Operating Results and Share Price Continue to Suffer,
- ----------------------------------------------------
While Senior Management Has Been Richly Compensated.
- ---------------------------------------------------

      On December 5, 2002, the Company announced its fiscal 2002 third quarter
financial results. Same store revenue, EBITDA and EPS were all lower than
analyst expectations and showed no improvement versus comparable depressed 2001
results.

      On DAB's fiscal 2002 third quarter earnings conference call, senior
management provided fiscal 2003 (ending January 2004) projections of $370-$380
million of revenue, $53-$55 million of EBITDA, $.77-$.85 of diluted EPS and a
modest ending total debt balance of $51-$53 million (approximately 24% of
projected fiscal 2003 capitalization). These projections reflect -2% to 0% same
store revenue growth, no new complex openings, over $5.0 million of identified
annualized cost reductions and were considered by senior management to be
"solidly on the conservative side." With the announcement of these already
implemented cost savings in such close proximity to the termination of the
merger (October 24, 2002), should shareholders conclude that these savings would
have only benefited the Buyout Group? What other cost savings exist that
shareholders have not yet seen and that might explain the Company's depressed
margins? Over the past several years, the gross margin has remained a relatively
constant 81.5% while the EBITDA margin has declined from 16.2% for fiscal 2000
to an estimated 12.6% for fiscal 2002.

      Although part of the EBITDA margin deterioration may be explained by the
three sale/leaseback transactions entered into since calendar 2001 (reducing
this margin by approximately 80 basis points) DAB, similar to its benchmark
publicly traded competitors, currently leases approximately 84% of its square
footage.

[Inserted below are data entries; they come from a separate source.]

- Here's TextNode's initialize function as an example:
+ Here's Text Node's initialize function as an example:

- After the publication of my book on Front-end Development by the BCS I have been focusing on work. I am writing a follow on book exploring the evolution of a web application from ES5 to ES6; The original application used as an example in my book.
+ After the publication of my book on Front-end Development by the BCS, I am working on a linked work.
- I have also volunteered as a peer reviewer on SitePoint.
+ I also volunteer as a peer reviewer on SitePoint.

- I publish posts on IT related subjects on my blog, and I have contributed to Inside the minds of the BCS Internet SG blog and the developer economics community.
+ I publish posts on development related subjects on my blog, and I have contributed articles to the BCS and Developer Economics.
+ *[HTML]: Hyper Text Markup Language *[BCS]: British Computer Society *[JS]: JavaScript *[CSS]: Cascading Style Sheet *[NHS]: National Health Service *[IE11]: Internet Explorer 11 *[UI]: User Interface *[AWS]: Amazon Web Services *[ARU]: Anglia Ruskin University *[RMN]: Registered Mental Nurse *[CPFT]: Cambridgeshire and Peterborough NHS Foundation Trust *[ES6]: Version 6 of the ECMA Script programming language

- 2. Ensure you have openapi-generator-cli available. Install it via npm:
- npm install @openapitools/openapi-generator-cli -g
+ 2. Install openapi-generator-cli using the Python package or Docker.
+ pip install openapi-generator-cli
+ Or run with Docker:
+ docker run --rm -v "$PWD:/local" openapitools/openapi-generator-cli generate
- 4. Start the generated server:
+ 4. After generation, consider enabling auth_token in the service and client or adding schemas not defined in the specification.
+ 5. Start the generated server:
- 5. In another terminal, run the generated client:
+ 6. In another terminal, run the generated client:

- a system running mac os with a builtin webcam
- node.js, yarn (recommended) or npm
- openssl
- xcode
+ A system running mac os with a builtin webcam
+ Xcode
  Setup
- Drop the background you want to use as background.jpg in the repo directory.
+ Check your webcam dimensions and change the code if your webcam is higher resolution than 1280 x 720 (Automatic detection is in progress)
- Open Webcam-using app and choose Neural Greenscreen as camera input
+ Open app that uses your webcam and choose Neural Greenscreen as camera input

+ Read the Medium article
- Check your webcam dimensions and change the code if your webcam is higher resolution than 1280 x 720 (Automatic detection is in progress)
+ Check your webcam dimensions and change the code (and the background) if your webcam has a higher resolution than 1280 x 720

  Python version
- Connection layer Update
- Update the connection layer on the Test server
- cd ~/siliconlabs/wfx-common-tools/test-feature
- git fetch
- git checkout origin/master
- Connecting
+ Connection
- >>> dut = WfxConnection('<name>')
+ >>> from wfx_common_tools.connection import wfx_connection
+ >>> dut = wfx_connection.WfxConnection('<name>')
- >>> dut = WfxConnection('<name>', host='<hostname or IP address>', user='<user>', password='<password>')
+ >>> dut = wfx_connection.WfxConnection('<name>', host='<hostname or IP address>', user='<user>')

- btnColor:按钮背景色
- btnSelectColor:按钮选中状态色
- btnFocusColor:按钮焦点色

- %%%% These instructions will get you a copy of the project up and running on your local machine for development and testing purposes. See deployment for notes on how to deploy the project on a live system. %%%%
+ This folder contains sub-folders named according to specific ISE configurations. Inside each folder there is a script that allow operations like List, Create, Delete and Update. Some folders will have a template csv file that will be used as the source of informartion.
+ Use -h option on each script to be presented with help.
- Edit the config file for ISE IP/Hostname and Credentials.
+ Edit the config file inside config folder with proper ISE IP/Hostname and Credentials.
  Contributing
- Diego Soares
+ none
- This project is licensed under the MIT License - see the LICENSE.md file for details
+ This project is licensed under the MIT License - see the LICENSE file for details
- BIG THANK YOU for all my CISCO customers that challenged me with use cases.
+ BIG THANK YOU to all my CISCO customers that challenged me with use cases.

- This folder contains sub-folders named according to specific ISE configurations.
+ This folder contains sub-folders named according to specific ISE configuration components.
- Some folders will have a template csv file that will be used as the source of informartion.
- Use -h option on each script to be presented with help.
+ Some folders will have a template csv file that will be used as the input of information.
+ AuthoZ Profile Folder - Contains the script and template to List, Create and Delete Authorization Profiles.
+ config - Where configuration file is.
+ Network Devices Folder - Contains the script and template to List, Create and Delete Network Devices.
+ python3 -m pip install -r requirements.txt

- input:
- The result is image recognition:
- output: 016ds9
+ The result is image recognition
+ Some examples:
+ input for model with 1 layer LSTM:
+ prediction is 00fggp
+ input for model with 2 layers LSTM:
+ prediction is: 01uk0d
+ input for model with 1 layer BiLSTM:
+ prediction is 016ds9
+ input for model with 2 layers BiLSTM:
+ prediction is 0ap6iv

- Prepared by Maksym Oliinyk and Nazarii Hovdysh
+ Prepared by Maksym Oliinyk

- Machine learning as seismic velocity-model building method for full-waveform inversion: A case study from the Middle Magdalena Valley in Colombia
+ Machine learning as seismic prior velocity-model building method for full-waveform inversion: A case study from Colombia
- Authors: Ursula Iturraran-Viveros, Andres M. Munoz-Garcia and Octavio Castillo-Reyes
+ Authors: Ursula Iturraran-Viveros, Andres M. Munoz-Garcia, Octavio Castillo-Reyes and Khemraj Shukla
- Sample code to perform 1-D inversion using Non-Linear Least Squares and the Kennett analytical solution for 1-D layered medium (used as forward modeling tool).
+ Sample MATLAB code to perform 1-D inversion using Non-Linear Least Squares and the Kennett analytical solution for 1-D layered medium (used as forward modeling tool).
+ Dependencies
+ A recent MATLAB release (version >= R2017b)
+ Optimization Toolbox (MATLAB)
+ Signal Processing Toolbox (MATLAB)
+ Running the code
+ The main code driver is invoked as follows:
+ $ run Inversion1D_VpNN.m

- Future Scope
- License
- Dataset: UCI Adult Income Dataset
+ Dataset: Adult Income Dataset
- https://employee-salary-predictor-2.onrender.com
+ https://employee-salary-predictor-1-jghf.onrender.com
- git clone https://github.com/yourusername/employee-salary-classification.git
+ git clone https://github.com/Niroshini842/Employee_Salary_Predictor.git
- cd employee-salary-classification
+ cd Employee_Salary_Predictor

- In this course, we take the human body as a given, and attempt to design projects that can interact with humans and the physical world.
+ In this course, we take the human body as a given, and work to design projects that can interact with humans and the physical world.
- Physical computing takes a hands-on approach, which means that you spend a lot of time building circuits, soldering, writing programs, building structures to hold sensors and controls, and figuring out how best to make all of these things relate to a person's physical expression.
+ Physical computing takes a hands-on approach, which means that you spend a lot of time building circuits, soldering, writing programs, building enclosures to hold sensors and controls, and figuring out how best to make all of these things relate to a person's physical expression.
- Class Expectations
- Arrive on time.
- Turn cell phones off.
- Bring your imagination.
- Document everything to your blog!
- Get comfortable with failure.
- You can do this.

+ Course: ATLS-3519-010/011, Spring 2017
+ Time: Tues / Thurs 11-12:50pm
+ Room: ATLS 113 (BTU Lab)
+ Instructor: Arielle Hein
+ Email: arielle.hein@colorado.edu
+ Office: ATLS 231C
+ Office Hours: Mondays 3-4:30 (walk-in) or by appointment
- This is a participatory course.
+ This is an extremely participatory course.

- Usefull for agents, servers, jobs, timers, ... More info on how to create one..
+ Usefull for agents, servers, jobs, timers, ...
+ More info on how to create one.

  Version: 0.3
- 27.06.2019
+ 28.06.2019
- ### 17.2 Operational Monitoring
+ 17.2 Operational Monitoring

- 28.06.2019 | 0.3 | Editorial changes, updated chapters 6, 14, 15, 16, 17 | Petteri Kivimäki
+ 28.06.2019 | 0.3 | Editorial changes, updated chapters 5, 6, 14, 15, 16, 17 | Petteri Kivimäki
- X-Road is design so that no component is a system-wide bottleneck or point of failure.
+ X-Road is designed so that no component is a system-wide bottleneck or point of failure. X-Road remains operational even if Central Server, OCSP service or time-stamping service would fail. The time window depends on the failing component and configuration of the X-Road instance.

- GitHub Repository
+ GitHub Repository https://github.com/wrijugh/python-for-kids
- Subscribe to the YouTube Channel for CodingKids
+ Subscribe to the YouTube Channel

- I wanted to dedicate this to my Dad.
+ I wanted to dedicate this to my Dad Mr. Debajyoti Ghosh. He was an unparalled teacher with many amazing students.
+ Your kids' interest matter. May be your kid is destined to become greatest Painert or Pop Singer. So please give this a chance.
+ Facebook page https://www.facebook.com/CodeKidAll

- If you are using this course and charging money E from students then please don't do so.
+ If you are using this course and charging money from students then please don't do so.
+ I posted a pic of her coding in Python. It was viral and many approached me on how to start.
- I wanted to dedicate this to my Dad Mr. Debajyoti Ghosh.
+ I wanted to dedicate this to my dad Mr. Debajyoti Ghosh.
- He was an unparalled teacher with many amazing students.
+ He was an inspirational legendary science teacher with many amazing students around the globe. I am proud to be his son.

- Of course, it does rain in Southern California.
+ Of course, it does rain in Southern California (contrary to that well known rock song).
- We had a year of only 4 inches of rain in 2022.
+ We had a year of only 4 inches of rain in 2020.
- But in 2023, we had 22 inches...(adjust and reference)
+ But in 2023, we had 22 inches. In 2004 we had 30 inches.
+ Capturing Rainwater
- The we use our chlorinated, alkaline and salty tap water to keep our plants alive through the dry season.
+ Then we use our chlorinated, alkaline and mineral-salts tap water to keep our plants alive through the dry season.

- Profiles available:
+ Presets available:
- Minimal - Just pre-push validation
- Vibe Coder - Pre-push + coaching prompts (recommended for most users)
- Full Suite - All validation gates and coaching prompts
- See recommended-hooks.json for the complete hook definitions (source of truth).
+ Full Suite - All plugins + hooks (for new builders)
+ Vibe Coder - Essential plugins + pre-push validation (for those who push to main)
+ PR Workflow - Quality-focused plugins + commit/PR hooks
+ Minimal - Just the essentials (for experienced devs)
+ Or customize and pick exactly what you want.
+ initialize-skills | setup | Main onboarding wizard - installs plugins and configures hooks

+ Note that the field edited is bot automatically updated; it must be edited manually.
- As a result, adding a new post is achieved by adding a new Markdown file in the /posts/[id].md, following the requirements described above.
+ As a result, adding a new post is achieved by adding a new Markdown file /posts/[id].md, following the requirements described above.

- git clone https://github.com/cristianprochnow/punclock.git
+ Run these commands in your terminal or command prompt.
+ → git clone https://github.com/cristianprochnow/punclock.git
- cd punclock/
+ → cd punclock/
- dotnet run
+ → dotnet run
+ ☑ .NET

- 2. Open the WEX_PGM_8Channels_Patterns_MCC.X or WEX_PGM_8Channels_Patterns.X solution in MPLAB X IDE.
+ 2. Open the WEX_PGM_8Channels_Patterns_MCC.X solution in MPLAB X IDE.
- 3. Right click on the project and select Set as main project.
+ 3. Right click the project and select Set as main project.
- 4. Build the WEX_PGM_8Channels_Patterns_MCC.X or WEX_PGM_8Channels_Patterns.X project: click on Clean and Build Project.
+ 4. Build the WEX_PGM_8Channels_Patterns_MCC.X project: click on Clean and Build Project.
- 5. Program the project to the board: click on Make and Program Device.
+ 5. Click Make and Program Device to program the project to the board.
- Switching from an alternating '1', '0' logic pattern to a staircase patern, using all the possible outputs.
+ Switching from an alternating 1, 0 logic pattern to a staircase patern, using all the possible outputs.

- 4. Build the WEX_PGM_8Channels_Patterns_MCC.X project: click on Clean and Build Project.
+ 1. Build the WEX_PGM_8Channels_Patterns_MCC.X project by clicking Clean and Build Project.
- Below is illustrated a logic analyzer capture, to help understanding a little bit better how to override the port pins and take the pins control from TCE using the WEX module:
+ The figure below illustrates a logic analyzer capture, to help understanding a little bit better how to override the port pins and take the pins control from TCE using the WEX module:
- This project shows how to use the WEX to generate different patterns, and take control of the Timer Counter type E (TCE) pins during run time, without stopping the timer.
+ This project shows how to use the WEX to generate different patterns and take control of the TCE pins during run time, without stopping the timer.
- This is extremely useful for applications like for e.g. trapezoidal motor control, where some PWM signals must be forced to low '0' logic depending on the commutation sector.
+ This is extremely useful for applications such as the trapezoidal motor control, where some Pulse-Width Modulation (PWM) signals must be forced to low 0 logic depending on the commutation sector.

With a similar percentage of leased square footage but significantly
greater average revenue per


                                       4



square foot (approximately $235/square foot) than these competitors, DAB's
projected fiscal 2003 EBITDA margin of 14% is still lower than these
competitors.

      Further, on this earnings conference call, the Company stated that it
would resume new complex openings with two more in fiscal 2004. Notwithstanding
the Company's demonstrated ability to generate significant free cash flow that
would facilitate the opening of these and other new complexes, the shares remain
comparatively significantly undervalued.

      Utilizing a current DAB share price of approximately $8.25 (now
significantly below $10.59, the closing price prior to the announcement of the
$12 tender offer), and senior management's "conservative" fiscal 2003
projections, we calculate total enterprise value multiples of approximately 0.4
and 3.0 times Revenue and EBITDA, respectively, as well as a P/E ratio of
approximately 10 times fiscal 2003 diluted EPS guidance. The current share price
is also less than 68% of projected fiscal 2002 tangible book value per share.
These valuation multiples are all markedly lower than nearly all of DAB's
benchmark publicly traded competitors.

      Even though the operating results and share price have slid, DAB's proxy
statements indicate that the combined compensation (salary, bonuses, other cash
items, and restricted stock) for just Messrs. Corley and Corriveau has climbed
from $775,000 for fiscal 1999 to $1,742,000 (including restricted stock of
$960,000) for fiscal 2000 and $1,426,000 for fiscal 2001. Hopefully senior
management's compensation for fiscal 2002 and beyond will finally reflect this
continued underperformance and the board will not take additional value from the
shareholders by granting additional options to members of senior management at
this distressed share price level. As of fiscal 2001 there were 2.925 million
options outstanding with an $11.56 average exercise price (representing an
excessive 18% of the fully diluted shares). Included in these options are 1.9
million options issued at depressed prices in fiscal years 2000 and 2001
(representing an outsized 13% of the fully diluted shares) with three to five
year vesting.

Shareholders Must Act to Promote Board Integrity,
- ------------------------------------------------
Accountability and Independence and Maximize Value
- --------------------------------------------------

      We recently visited the Company's headquarters and several of its
complexes. Prior to our headquarters visit, we were informed that members of
DAB's senior management (including either Corley or Corriveau) would meet with
us. We were disappointed to learn at the meeting that neither of the Co-CEO's
was available to visit with us, one of your largest shareholders.
Notwithstanding a two-hour discussion that followed, we still have significant
questions as to why DAB's projected fiscal 2003 EBITDA margin of approximately
14% is at the lowest end of the range of its benchmark publicly traded
competitors. Further, the discussion of the many publicly disclosed operational
missteps and governance deficiencies over the past several years has now
crystallized in our mind the need for progressive shareholder action. With years
of --

     o    poor operating and share price performance,

     o    excessive senior management total compensation,

     o    numerous director conflicts,

     o    materially deficient and misleading public disclosures, and

     o    a lengthy, flawed and failed sale process,



we believe DAB's shareholders will appreciate positive change and exercise their
exclusive franchise to install new directors through an election process and
thereby seek to change the direction of the Company and maximize shareholder
value.

      Accordingly, Dolphin is sponsoring a slate of three independent directors
at the Company's upcoming 2003 annual shareholders' meeting, historically, and
in accordance with the Company's bylaws, held in the second week in June. This
new independent director slate will be submitted at the appropriate time. As the
director terms of Messrs. Corley, Edison and Henrion expire in 2003, the
election of the Dolphin sponsored independent director slate would remove two
currently conflicted directors, make the total number of non-conflicted
directors comprise a majority of the board, provide the shareholders with
representation that constitutes a substantial presence on the board (three of
eight directors) and create a preferred balance between senior management and
independence at the board--certainly a greatly improved governance structure.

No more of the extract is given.